▶ **What you need to do**
Since the pictures are not wanted, retype the listing below exactly and without them.

▶ **Data shown**

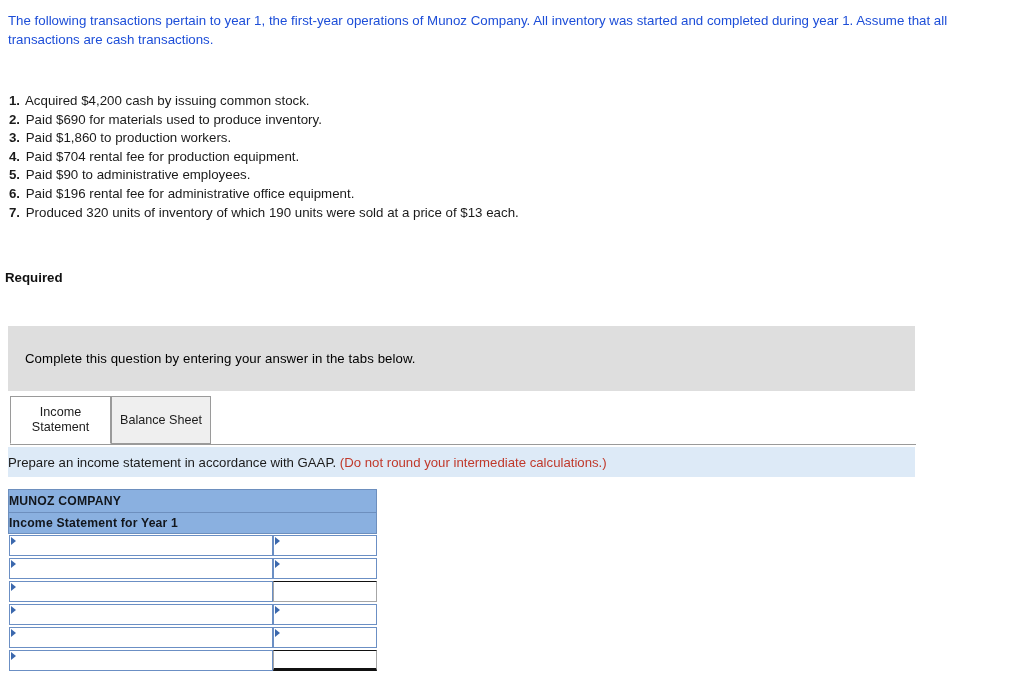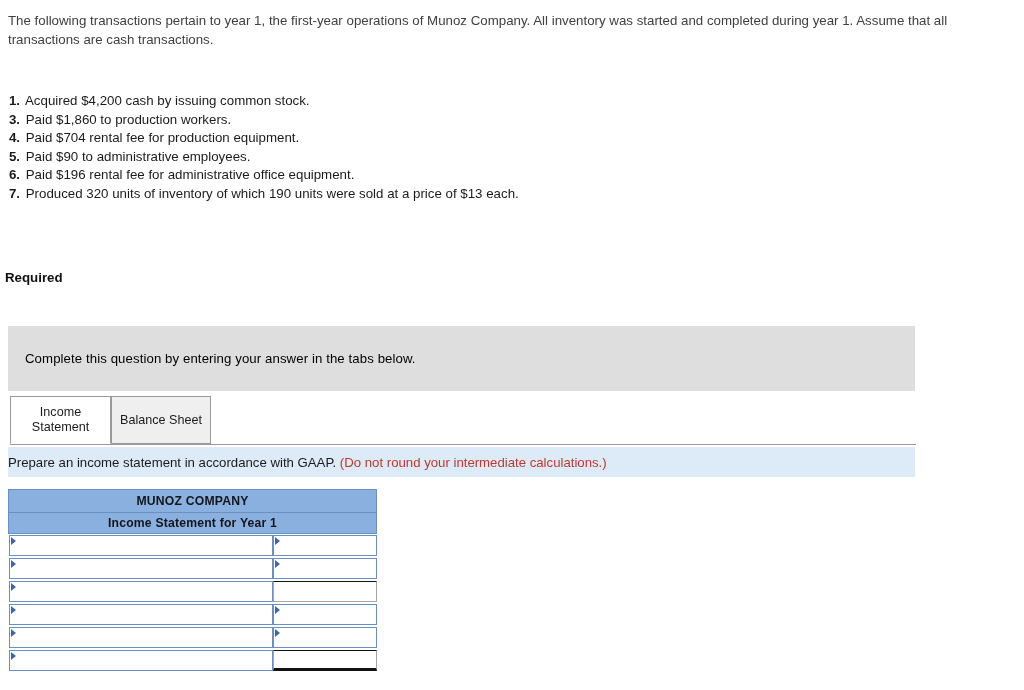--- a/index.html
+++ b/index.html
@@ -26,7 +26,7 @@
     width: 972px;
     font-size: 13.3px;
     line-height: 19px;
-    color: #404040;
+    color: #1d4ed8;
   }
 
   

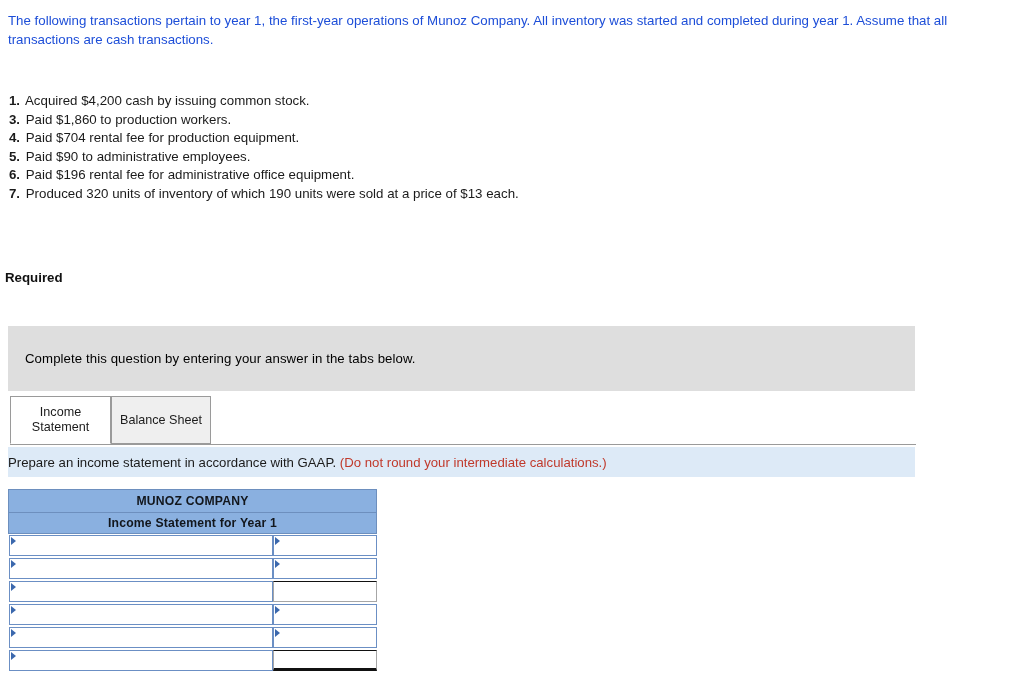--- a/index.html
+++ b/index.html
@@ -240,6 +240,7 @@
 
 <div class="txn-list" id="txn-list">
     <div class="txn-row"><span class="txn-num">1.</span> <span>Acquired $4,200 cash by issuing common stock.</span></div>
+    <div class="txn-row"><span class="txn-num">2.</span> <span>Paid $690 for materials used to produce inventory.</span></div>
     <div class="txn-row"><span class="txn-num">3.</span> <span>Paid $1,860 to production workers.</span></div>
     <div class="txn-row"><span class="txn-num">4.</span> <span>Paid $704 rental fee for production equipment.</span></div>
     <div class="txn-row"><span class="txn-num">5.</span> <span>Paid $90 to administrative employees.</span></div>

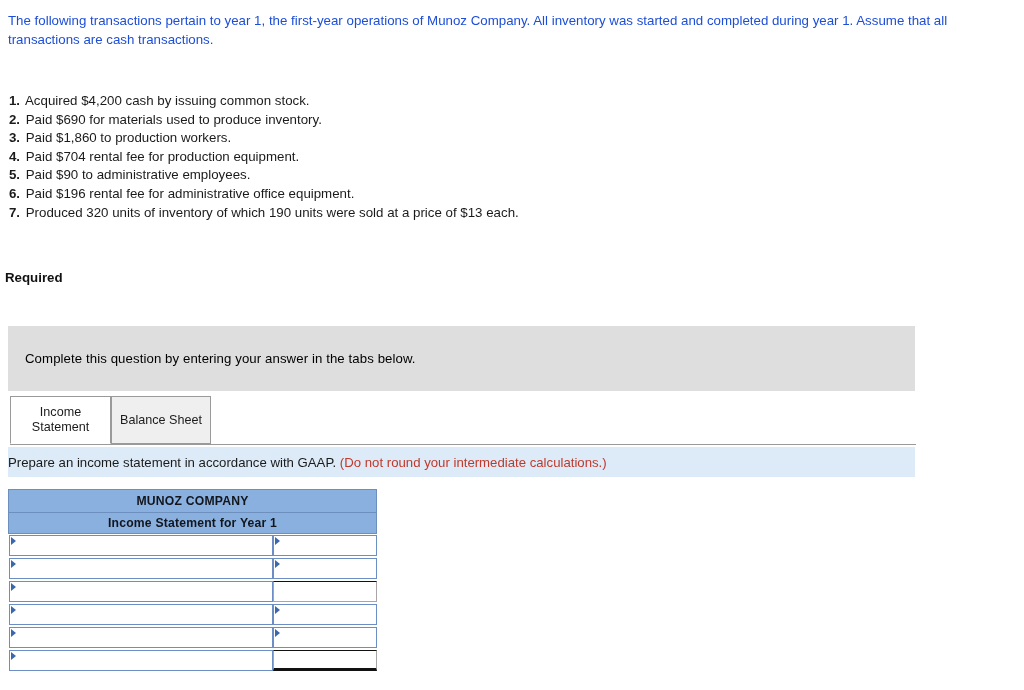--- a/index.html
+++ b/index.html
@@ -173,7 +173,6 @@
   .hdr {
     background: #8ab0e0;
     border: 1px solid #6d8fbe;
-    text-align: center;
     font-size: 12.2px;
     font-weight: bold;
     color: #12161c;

▶ **Output for this task**
--- a/index.html
+++ b/index.html
@@ -26,7 +26,7 @@
     width: 972px;
     font-size: 13.3px;
     line-height: 19px;
-    color: #404040;
+    color: #1d4ed8;
   }
 
   

--- a/index.html
+++ b/index.html
@@ -240,6 +240,7 @@
 
 <div class="txn-list" id="txn-list">
     <div class="txn-row"><span class="txn-num">1.</span> <span>Acquired $4,200 cash by issuing common stock.</span></div>
+    <div class="txn-row"><span class="txn-num">2.</span> <span>Paid $690 for materials used to produce inventory.</span></div>
     <div class="txn-row"><span class="txn-num">3.</span> <span>Paid $1,860 to production workers.</span></div>
     <div class="txn-row"><span class="txn-num">4.</span> <span>Paid $704 rental fee for production equipment.</span></div>
     <div class="txn-row"><span class="txn-num">5.</span> <span>Paid $90 to administrative employees.</span></div>

--- a/index.html
+++ b/index.html
@@ -173,7 +173,6 @@
   .hdr {
     background: #8ab0e0;
     border: 1px solid #6d8fbe;
-    text-align: center;
     font-size: 12.2px;
     font-weight: bold;
     color: #12161c;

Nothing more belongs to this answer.